**WHAT IS BEING ASKED:**
Omit any picture, and return the remaining data exactly as written.

**STUDY MATERIAL:**
+===+

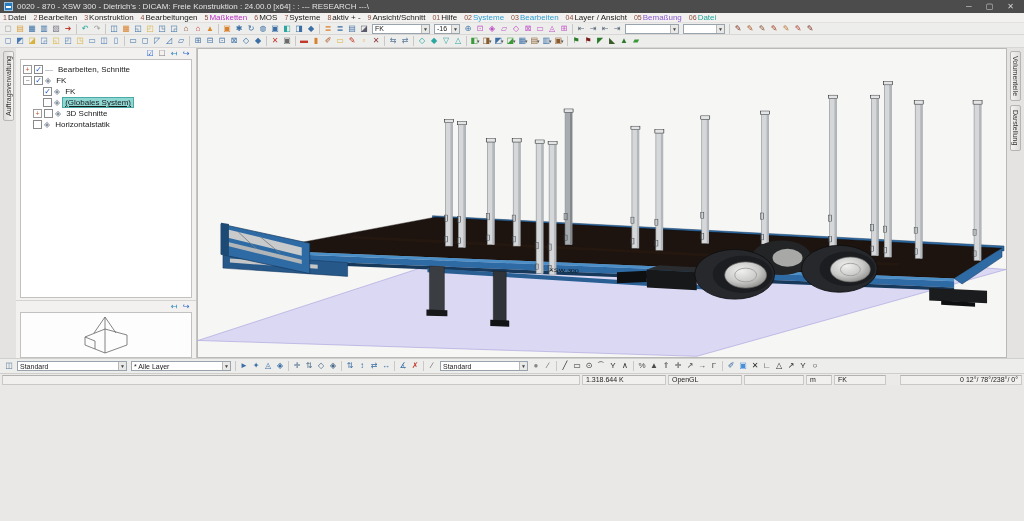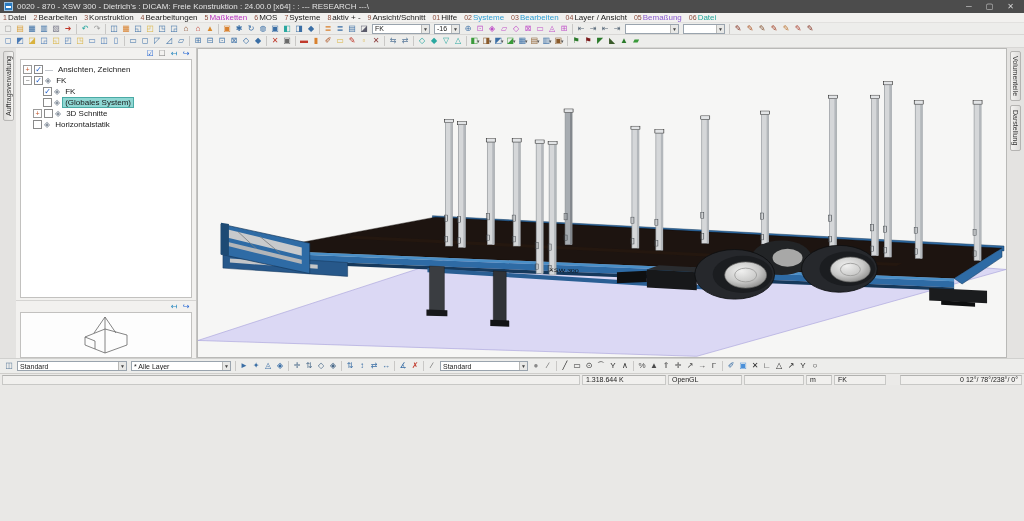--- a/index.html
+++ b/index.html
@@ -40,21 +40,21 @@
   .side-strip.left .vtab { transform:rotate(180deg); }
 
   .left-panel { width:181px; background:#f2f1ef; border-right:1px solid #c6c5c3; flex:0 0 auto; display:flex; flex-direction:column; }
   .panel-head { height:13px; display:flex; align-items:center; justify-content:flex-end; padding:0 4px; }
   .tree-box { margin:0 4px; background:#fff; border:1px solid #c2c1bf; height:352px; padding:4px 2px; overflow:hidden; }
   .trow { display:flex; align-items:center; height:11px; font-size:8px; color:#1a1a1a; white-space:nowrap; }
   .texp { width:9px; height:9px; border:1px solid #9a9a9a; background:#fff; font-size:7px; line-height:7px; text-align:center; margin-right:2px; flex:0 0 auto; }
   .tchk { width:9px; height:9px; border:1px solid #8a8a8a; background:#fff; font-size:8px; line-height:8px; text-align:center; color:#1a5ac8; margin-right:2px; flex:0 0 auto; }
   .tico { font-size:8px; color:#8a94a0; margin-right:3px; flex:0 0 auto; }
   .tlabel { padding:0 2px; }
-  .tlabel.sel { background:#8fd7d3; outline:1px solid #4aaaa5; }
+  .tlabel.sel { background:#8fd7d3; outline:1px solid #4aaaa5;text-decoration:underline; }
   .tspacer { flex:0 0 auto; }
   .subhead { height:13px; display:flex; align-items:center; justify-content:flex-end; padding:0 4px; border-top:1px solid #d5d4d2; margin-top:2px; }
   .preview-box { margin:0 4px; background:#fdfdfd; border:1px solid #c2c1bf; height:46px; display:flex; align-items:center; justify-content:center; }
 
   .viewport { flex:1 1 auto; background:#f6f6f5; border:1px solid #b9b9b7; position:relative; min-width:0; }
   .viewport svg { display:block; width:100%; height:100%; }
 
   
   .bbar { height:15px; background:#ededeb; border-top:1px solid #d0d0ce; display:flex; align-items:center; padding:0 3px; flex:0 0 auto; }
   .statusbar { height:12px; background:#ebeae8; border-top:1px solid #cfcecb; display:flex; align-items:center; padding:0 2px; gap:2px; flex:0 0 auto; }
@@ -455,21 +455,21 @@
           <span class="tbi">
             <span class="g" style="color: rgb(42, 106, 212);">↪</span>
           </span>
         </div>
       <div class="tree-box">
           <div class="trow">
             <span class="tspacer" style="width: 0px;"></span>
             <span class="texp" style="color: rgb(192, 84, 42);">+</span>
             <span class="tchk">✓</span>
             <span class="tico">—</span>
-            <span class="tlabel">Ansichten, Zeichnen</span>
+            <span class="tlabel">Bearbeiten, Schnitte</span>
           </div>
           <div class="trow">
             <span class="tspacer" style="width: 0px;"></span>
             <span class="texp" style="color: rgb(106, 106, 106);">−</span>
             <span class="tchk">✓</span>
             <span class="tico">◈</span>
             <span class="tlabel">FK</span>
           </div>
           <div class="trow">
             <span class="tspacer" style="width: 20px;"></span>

+===+

**RESPONSE:**
--- a/index.html
+++ b/index.html
@@ -40,21 +40,21 @@
   .side-strip.left .vtab { transform:rotate(180deg); }
 
   .left-panel { width:181px; background:#f2f1ef; border-right:1px solid #c6c5c3; flex:0 0 auto; display:flex; flex-direction:column; }
   .panel-head { height:13px; display:flex; align-items:center; justify-content:flex-end; padding:0 4px; }
   .tree-box { margin:0 4px; background:#fff; border:1px solid #c2c1bf; height:352px; padding:4px 2px; overflow:hidden; }
   .trow { display:flex; align-items:center; height:11px; font-size:8px; color:#1a1a1a; white-space:nowrap; }
   .texp { width:9px; height:9px; border:1px solid #9a9a9a; background:#fff; font-size:7px; line-height:7px; text-align:center; margin-right:2px; flex:0 0 auto; }
   .tchk { width:9px; height:9px; border:1px solid #8a8a8a; background:#fff; font-size:8px; line-height:8px; text-align:center; color:#1a5ac8; margin-right:2px; flex:0 0 auto; }
   .tico { font-size:8px; color:#8a94a0; margin-right:3px; flex:0 0 auto; }
   .tlabel { padding:0 2px; }
-  .tlabel.sel { background:#8fd7d3; outline:1px solid #4aaaa5; }
+  .tlabel.sel { background:#8fd7d3; outline:1px solid #4aaaa5;text-decoration:underline; }
   .tspacer { flex:0 0 auto; }
   .subhead { height:13px; display:flex; align-items:center; justify-content:flex-end; padding:0 4px; border-top:1px solid #d5d4d2; margin-top:2px; }
   .preview-box { margin:0 4px; background:#fdfdfd; border:1px solid #c2c1bf; height:46px; display:flex; align-items:center; justify-content:center; }
 
   .viewport { flex:1 1 auto; background:#f6f6f5; border:1px solid #b9b9b7; position:relative; min-width:0; }
   .viewport svg { display:block; width:100%; height:100%; }
 
   
   .bbar { height:15px; background:#ededeb; border-top:1px solid #d0d0ce; display:flex; align-items:center; padding:0 3px; flex:0 0 auto; }
   .statusbar { height:12px; background:#ebeae8; border-top:1px solid #cfcecb; display:flex; align-items:center; padding:0 2px; gap:2px; flex:0 0 auto; }
@@ -455,21 +455,21 @@
           <span class="tbi">
             <span class="g" style="color: rgb(42, 106, 212);">↪</span>
           </span>
         </div>
       <div class="tree-box">
           <div class="trow">
             <span class="tspacer" style="width: 0px;"></span>
             <span class="texp" style="color: rgb(192, 84, 42);">+</span>
             <span class="tchk">✓</span>
             <span class="tico">—</span>
-            <span class="tlabel">Ansichten, Zeichnen</span>
+            <span class="tlabel">Bearbeiten, Schnitte</span>
           </div>
           <div class="trow">
             <span class="tspacer" style="width: 0px;"></span>
             <span class="texp" style="color: rgb(106, 106, 106);">−</span>
             <span class="tchk">✓</span>
             <span class="tico">◈</span>
             <span class="tlabel">FK</span>
           </div>
           <div class="trow">
             <span class="tspacer" style="width: 20px;"></span>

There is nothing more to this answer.